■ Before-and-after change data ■
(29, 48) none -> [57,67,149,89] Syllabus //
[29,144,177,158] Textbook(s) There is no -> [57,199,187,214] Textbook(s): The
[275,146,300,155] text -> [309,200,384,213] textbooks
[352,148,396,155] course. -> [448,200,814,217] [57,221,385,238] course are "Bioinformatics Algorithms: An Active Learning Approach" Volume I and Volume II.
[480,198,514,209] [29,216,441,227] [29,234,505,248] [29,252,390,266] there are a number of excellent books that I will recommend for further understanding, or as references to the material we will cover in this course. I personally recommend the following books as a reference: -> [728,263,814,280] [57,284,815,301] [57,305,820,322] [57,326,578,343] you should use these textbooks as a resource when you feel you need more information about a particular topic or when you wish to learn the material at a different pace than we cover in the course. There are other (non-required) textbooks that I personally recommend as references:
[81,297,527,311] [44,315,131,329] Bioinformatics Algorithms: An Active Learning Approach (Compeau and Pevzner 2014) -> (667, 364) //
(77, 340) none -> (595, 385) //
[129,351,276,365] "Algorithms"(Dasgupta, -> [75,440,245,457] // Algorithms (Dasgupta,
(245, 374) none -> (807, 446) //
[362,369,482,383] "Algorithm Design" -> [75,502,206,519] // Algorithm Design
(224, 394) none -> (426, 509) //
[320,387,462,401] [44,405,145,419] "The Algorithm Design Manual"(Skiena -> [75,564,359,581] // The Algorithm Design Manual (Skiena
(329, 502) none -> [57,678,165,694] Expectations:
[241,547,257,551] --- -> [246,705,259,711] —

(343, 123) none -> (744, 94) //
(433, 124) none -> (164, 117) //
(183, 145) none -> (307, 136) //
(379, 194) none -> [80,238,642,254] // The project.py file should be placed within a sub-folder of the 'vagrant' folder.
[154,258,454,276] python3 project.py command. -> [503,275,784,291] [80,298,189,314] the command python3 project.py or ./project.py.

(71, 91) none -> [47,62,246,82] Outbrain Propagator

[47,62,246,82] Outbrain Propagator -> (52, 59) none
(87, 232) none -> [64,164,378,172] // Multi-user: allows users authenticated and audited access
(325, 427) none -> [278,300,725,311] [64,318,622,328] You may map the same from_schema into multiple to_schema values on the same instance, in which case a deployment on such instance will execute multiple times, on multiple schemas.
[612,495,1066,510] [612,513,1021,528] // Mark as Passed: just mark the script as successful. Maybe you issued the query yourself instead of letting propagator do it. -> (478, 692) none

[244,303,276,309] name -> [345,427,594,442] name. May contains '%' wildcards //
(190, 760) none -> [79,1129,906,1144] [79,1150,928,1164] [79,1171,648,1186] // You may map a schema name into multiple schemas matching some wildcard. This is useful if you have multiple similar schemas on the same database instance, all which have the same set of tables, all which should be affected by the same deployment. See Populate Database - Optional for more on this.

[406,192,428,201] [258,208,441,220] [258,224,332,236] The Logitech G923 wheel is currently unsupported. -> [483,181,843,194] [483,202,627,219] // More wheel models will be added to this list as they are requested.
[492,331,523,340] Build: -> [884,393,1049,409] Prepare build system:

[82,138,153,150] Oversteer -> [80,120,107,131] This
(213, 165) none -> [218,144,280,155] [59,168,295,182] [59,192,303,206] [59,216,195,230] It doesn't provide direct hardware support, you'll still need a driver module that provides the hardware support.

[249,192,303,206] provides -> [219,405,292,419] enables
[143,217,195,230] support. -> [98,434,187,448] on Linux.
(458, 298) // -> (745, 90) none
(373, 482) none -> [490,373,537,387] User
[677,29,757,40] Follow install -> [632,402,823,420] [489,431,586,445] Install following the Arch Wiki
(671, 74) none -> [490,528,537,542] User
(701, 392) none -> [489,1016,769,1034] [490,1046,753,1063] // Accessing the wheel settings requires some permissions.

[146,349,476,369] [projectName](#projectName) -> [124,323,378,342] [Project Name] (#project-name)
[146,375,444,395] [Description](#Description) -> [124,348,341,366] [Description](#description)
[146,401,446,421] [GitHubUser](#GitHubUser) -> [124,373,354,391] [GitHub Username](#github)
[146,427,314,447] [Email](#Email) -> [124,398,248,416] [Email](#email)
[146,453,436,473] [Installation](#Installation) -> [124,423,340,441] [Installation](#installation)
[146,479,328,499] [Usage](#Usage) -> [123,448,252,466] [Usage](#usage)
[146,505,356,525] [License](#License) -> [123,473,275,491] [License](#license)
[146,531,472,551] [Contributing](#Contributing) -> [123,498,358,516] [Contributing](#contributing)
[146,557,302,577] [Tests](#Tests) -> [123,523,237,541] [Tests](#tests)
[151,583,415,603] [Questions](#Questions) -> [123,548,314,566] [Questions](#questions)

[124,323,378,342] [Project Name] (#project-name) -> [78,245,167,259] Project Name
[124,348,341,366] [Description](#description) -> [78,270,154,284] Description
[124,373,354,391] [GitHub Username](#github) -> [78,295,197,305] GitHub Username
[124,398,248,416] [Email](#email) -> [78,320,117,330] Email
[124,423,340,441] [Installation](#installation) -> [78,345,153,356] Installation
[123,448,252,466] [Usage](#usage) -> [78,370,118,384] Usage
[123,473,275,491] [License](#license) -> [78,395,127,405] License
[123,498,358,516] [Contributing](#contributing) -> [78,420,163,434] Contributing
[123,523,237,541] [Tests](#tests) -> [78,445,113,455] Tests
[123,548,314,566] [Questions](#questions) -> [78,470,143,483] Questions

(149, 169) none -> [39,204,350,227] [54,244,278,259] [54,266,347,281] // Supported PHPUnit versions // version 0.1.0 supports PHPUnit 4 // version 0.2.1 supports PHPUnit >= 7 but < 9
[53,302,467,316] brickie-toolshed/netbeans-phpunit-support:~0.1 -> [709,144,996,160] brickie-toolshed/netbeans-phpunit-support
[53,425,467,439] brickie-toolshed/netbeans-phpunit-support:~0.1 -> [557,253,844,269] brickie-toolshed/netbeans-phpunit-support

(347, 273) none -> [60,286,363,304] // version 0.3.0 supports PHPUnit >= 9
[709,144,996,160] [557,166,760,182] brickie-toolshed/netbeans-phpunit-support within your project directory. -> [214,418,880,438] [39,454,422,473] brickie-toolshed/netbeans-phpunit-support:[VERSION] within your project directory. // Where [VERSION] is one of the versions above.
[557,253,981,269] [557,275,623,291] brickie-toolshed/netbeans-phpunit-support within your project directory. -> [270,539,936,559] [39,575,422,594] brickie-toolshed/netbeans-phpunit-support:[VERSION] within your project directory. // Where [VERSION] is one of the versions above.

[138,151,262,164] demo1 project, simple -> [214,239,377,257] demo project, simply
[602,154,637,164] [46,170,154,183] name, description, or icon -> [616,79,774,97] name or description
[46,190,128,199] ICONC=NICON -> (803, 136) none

■ What the exercise asks ■
Copy each entry above exactly, character for character.

■ Response box ■
(29, 48) none -> [57,67,149,89] Syllabus //
[29,144,177,158] Textbook(s) There is no -> [57,199,187,214] Textbook(s): The
[275,146,300,155] text -> [309,200,384,213] textbooks
[352,148,396,155] course. -> [448,200,814,217] [57,221,385,238] course are "Bioinformatics Algorithms: An Active Learning Approach" Volume I and Volume II.
[480,198,514,209] [29,216,441,227] [29,234,505,248] [29,252,390,266] there are a number of excellent books that I will recommend for further understanding, or as references to the material we will cover in this course. I personally recommend the following books as a reference: -> [728,263,814,280] [57,284,815,301] [57,305,820,322] [57,326,578,343] you should use these textbooks as a resource when you feel you need more information about a particular topic or when you wish to learn the material at a different pace than we cover in the course. There are other (non-required) textbooks that I personally recommend as references:
[81,297,527,311] [44,315,131,329] Bioinformatics Algorithms: An Active Learning Approach (Compeau and Pevzner 2014) -> (667, 364) //
(77, 340) none -> (595, 385) //
[129,351,276,365] "Algorithms"(Dasgupta, -> [75,440,245,457] // Algorithms (Dasgupta,
(245, 374) none -> (807, 446) //
[362,369,482,383] "Algorithm Design" -> [75,502,206,519] // Algorithm Design
(224, 394) none -> (426, 509) //
[320,387,462,401] [44,405,145,419] "The Algorithm Design Manual"(Skiena -> [75,564,359,581] // The Algorithm Design Manual (Skiena
(329, 502) none -> [57,678,165,694] Expectations:
[241,547,257,551] --- -> [246,705,259,711] —

(343, 123) none -> (744, 94) //
(433, 124) none -> (164, 117) //
(183, 145) none -> (307, 136) //
(379, 194) none -> [80,238,642,254] // The project.py file should be placed within a sub-folder of the 'vagrant' folder.
[154,258,454,276] python3 project.py command. -> [503,275,784,291] [80,298,189,314] the command python3 project.py or ./project.py.

(71, 91) none -> [47,62,246,82] Outbrain Propagator

[47,62,246,82] Outbrain Propagator -> (52, 59) none
(87, 232) none -> [64,164,378,172] // Multi-user: allows users authenticated and audited access
(325, 427) none -> [278,300,725,311] [64,318,622,328] You may map the same from_schema into multiple to_schema values on the same instance, in which case a deployment on such instance will execute multiple times, on multiple schemas.
[612,495,1066,510] [612,513,1021,528] // Mark as Passed: just mark the script as successful. Maybe you issued the query yourself instead of letting propagator do it. -> (478, 692) none

[244,303,276,309] name -> [345,427,594,442] name. May contains '%' wildcards //
(190, 760) none -> [79,1129,906,1144] [79,1150,928,1164] [79,1171,648,1186] // You may map a schema name into multiple schemas matching some wildcard. This is useful if you have multiple similar schemas on the same database instance, all which have the same set of tables, all which should be affected by the same deployment. See Populate Database - Optional for more on this.

[406,192,428,201] [258,208,441,220] [258,224,332,236] The Logitech G923 wheel is currently unsupported. -> [483,181,843,194] [483,202,627,219] // More wheel models will be added to this list as they are requested.
[492,331,523,340] Build: -> [884,393,1049,409] Prepare build system:

[82,138,153,150] Oversteer -> [80,120,107,131] This
(213, 165) none -> [218,144,280,155] [59,168,295,182] [59,192,303,206] [59,216,195,230] It doesn't provide direct hardware support, you'll still need a driver module that provides the hardware support.

[249,192,303,206] provides -> [219,405,292,419] enables
[143,217,195,230] support. -> [98,434,187,448] on Linux.
(458, 298) // -> (745, 90) none
(373, 482) none -> [490,373,537,387] User
[677,29,757,40] Follow install -> [632,402,823,420] [489,431,586,445] Install following the Arch Wiki
(671, 74) none -> [490,528,537,542] User
(701, 392) none -> [489,1016,769,1034] [490,1046,753,1063] // Accessing the wheel settings requires some permissions.

[146,349,476,369] [projectName](#projectName) -> [124,323,378,342] [Project Name] (#project-name)
[146,375,444,395] [Description](#Description) -> [124,348,341,366] [Description](#description)
[146,401,446,421] [GitHubUser](#GitHubUser) -> [124,373,354,391] [GitHub Username](#github)
[146,427,314,447] [Email](#Email) -> [124,398,248,416] [Email](#email)
[146,453,436,473] [Installation](#Installation) -> [124,423,340,441] [Installation](#installation)
[146,479,328,499] [Usage](#Usage) -> [123,448,252,466] [Usage](#usage)
[146,505,356,525] [License](#License) -> [123,473,275,491] [License](#license)
[146,531,472,551] [Contributing](#Contributing) -> [123,498,358,516] [Contributing](#contributing)
[146,557,302,577] [Tests](#Tests) -> [123,523,237,541] [Tests](#tests)
[151,583,415,603] [Questions](#Questions) -> [123,548,314,566] [Questions](#questions)

[124,323,378,342] [Project Name] (#project-name) -> [78,245,167,259] Project Name
[124,348,341,366] [Description](#description) -> [78,270,154,284] Description
[124,373,354,391] [GitHub Username](#github) -> [78,295,197,305] GitHub Username
[124,398,248,416] [Email](#email) -> [78,320,117,330] Email
[124,423,340,441] [Installation](#installation) -> [78,345,153,356] Installation
[123,448,252,466] [Usage](#usage) -> [78,370,118,384] Usage
[123,473,275,491] [License](#license) -> [78,395,127,405] License
[123,498,358,516] [Contributing](#contributing) -> [78,420,163,434] Contributing
[123,523,237,541] [Tests](#tests) -> [78,445,113,455] Tests
[123,548,314,566] [Questions](#questions) -> [78,470,143,483] Questions

(149, 169) none -> [39,204,350,227] [54,244,278,259] [54,266,347,281] // Supported PHPUnit versions // version 0.1.0 supports PHPUnit 4 // version 0.2.1 supports PHPUnit >= 7 but < 9
[53,302,467,316] brickie-toolshed/netbeans-phpunit-support:~0.1 -> [709,144,996,160] brickie-toolshed/netbeans-phpunit-support
[53,425,467,439] brickie-toolshed/netbeans-phpunit-support:~0.1 -> [557,253,844,269] brickie-toolshed/netbeans-phpunit-support

(347, 273) none -> [60,286,363,304] // version 0.3.0 supports PHPUnit >= 9
[709,144,996,160] [557,166,760,182] brickie-toolshed/netbeans-phpunit-support within your project directory. -> [214,418,880,438] [39,454,422,473] brickie-toolshed/netbeans-phpunit-support:[VERSION] within your project directory. // Where [VERSION] is one of the versions above.
[557,253,981,269] [557,275,623,291] brickie-toolshed/netbeans-phpunit-support within your project directory. -> [270,539,936,559] [39,575,422,594] brickie-toolshed/netbeans-phpunit-support:[VERSION] within your project directory. // Where [VERSION] is one of the versions above.

[138,151,262,164] demo1 project, simple -> [214,239,377,257] demo project, simply
[602,154,637,164] [46,170,154,183] name, description, or icon -> [616,79,774,97] name or description
[46,190,128,199] ICONC=NICON -> (803, 136) none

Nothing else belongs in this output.